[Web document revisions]
-- -- --
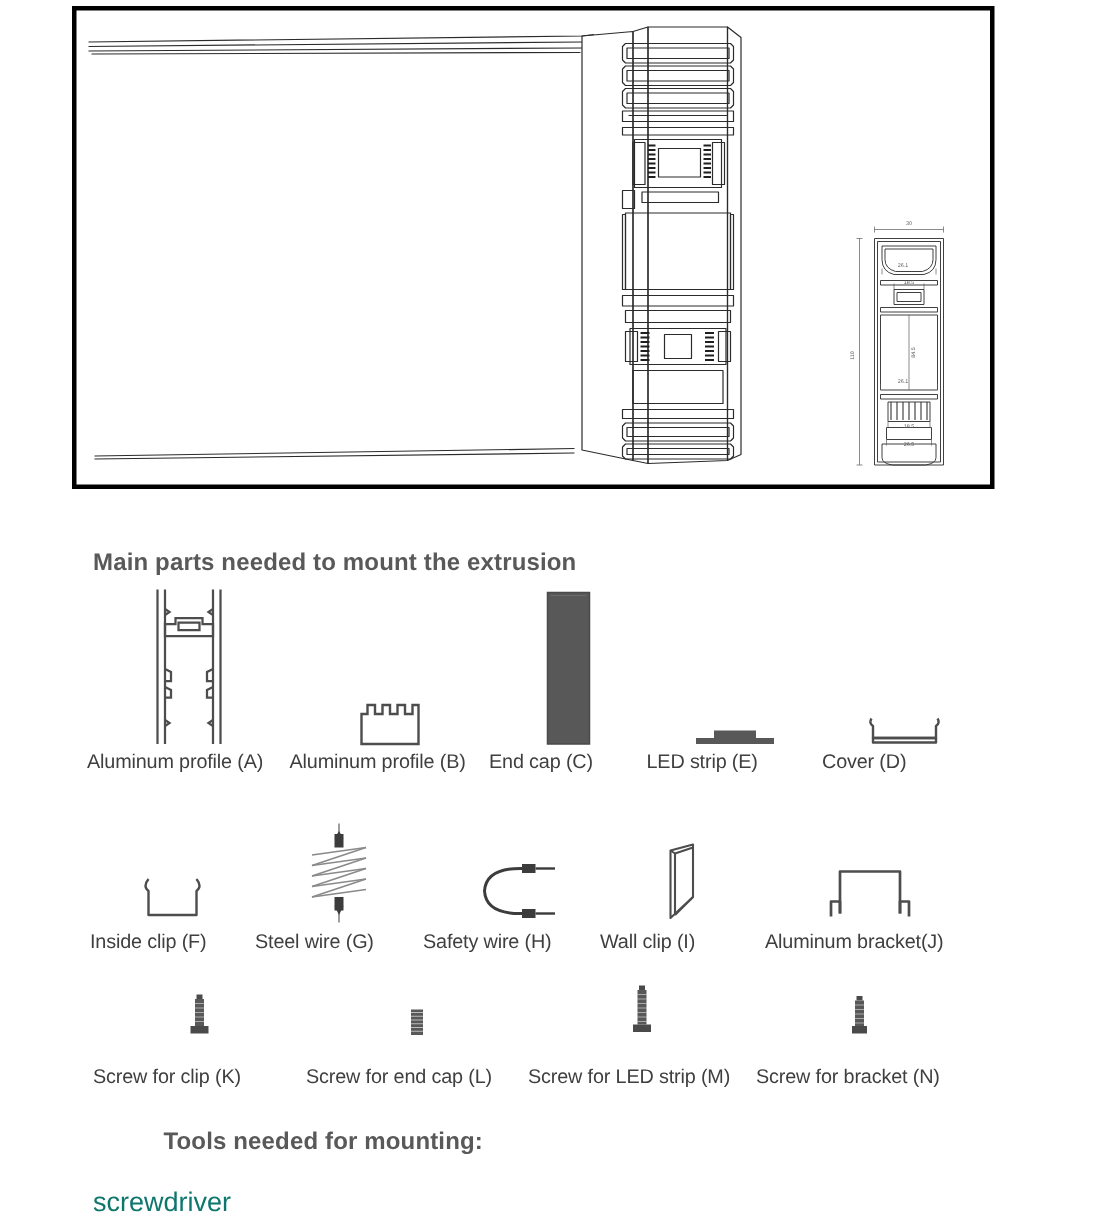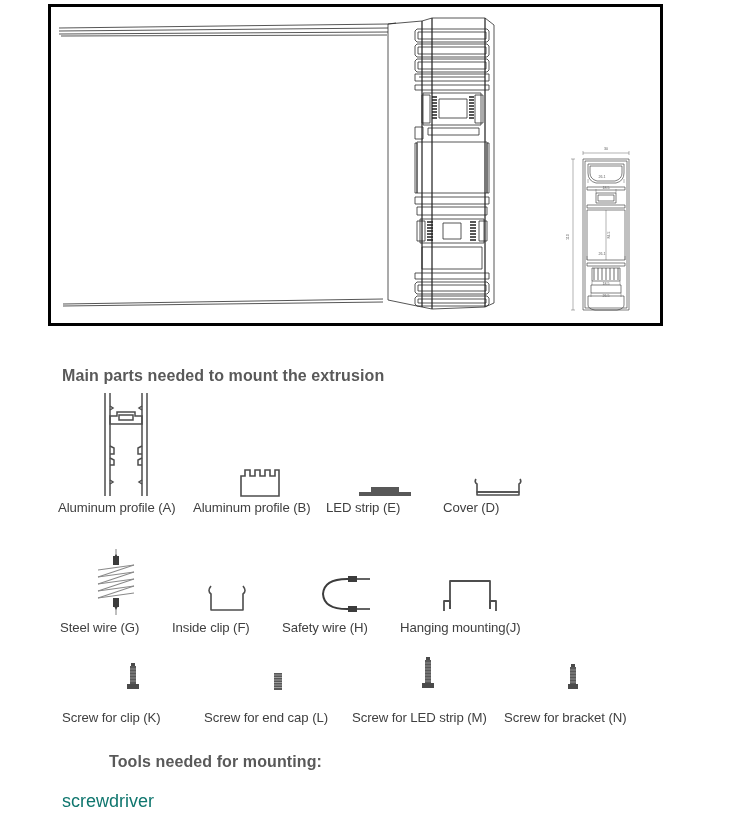--- a/index.html
+++ b/index.html
@@ -267,6 +267,15 @@
     <div class="part-label">Aluminum profile (B)</div>
   </div>
 
+  <div class="part-cell" style="width:105px">
+    <div class="part-art">
+      <svg class="icon-svg" width="32" height="103" viewBox="0 0 32 103">
+        <rect x="2" y="1" width="28" height="101" fill="#585858" stroke="#4a4a4a" stroke-width="1"></rect>
+        <path d="M4 3 L28 3" stroke="#6b6b6b" stroke-width="0.8" fill="none"></path>
+      </svg>
+    </div>
+    <div class="part-label">End cap (C)</div>
+  </div>
 
   <div class="part-cell" style="width:117px">
     <div class="part-art">

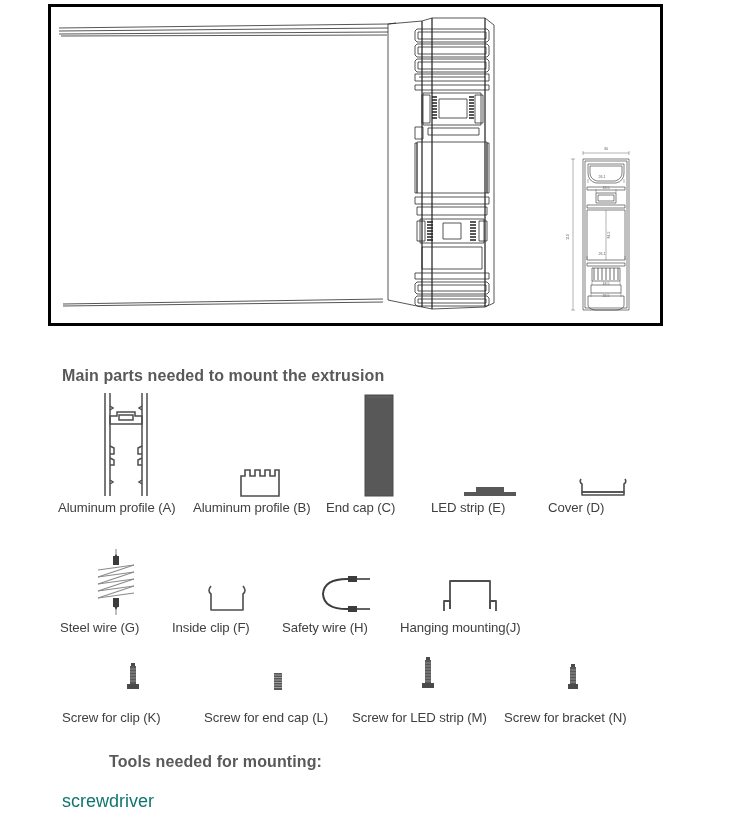--- a/index.html
+++ b/index.html
@@ -301,6 +301,17 @@
 
 <div class="parts-row" id="parts-row-2">
 
+  <div class="part-cell" style="width:110px">
+    <div class="part-art">
+      <svg class="icon-svg" width="50" height="34" viewBox="0 0 50 34">
+        <g fill="none" stroke="#4d4d4d" stroke-width="1.6" stroke-linejoin="round">
+          <path d="M9 4 Q5 9 9 12 L9 28 L41 28 L41 12 Q45 9 41 4"></path>
+        </g>
+      </svg>
+    </div>
+    <div class="part-label">Inside clip (F)</div>
+  </div>
+
   <div class="part-cell" style="width:112px">
     <div class="part-art">
       <svg class="icon-svg" width="56" height="68" viewBox="0 0 56 68">
@@ -319,17 +330,6 @@
     <div class="part-label">Steel wire (G)</div>
   </div>
 
-  <div class="part-cell" style="width:110px">
-    <div class="part-art">
-      <svg class="icon-svg" width="50" height="34" viewBox="0 0 50 34">
-        <g fill="none" stroke="#4d4d4d" stroke-width="1.6" stroke-linejoin="round">
-          <path d="M9 4 Q5 9 9 12 L9 28 L41 28 L41 12 Q45 9 41 4"></path>
-        </g>
-      </svg>
-    </div>
-    <div class="part-label">Inside clip (F)</div>
-  </div>
-
   <div class="part-cell" style="width:118px">
     <div class="part-art">
       <svg class="icon-svg" width="62" height="44" viewBox="0 0 62 44">

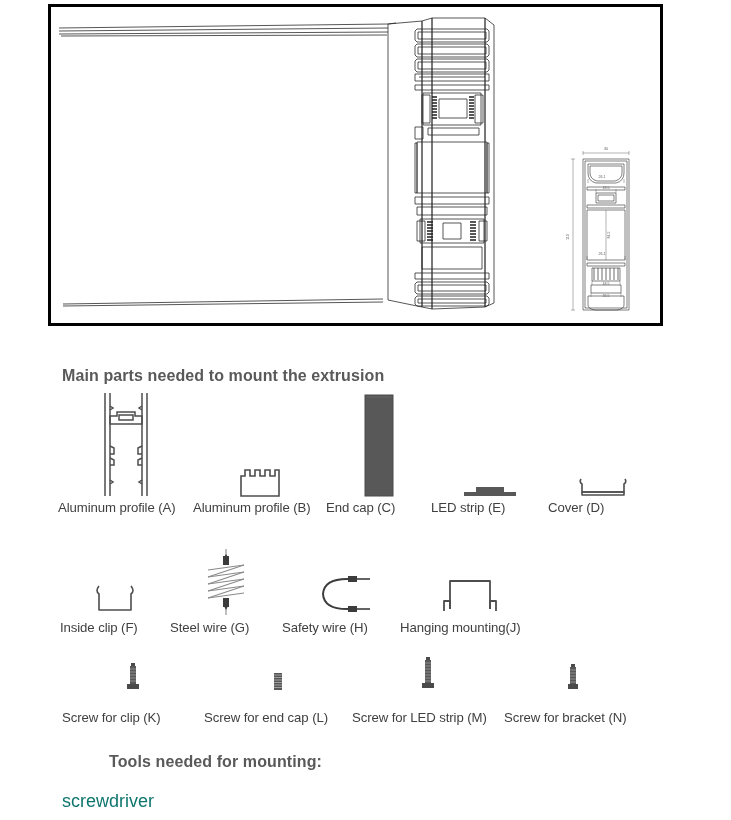--- a/index.html
+++ b/index.html
@@ -343,6 +343,19 @@
     <div class="part-label">Safety wire (H)</div>
   </div>
 
+  <div class="part-cell" style="width:110px">
+    <div class="part-art">
+      <svg class="icon-svg" width="34" height="56" viewBox="0 0 34 56">
+        <g fill="none" stroke="#4d4d4d" stroke-width="1.4" stroke-linejoin="round">
+          <path d="M9 7 L24 3 L24 38 L9 52 Z"></path>
+          <path d="M9 7 L12 9 L12 50"></path>
+          <path d="M12 9 L24 5"></path>
+          <path d="M12 50 L24 38"></path>
+        </g>
+      </svg>
+    </div>
+    <div class="part-label">Wall clip (I)</div>
+  </div>
 
   <div class="part-cell" style="width:140px">
     <div class="part-art">

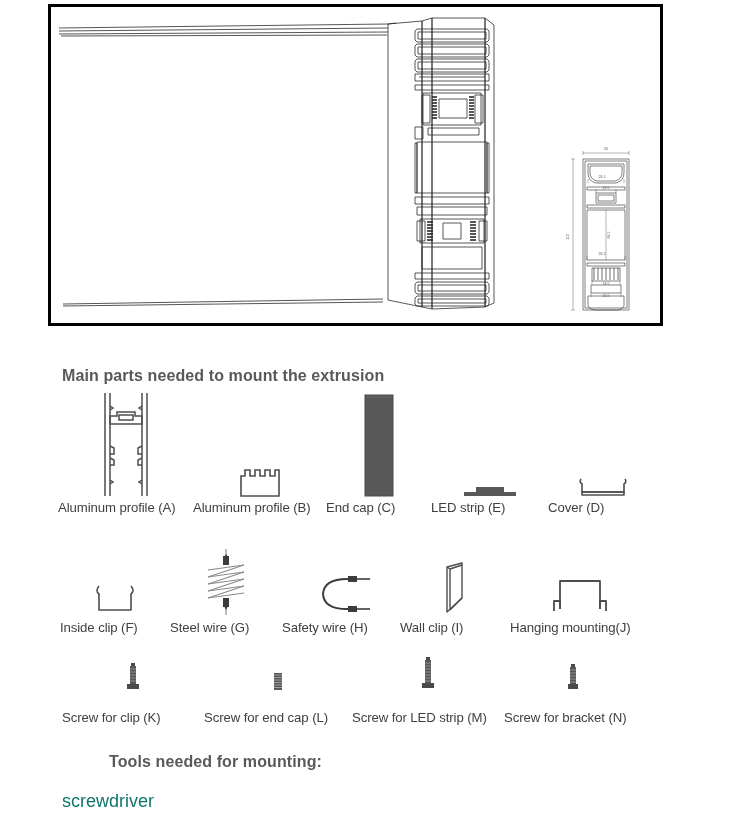--- a/index.html
+++ b/index.html
@@ -367,7 +367,7 @@
         </g>
       </svg>
     </div>
-    <div class="part-label">Hanging mounting(J)</div>
+    <div class="part-label">Aluminum bracket(J)</div>
   </div>
 </div>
-- -- --
◆ Problem statement
From the records above, copy every line that holds the word "style".

◆ Answer for this exercise
+  <div class="part-cell" style="width:105px">
   <div class="part-cell" style="width:117px">
+  <div class="part-cell" style="width:110px">
   <div class="part-cell" style="width:112px">
-  <div class="part-cell" style="width:110px">
   <div class="part-cell" style="width:118px">
+  <div class="part-cell" style="width:110px">
   <div class="part-cell" style="width:140px">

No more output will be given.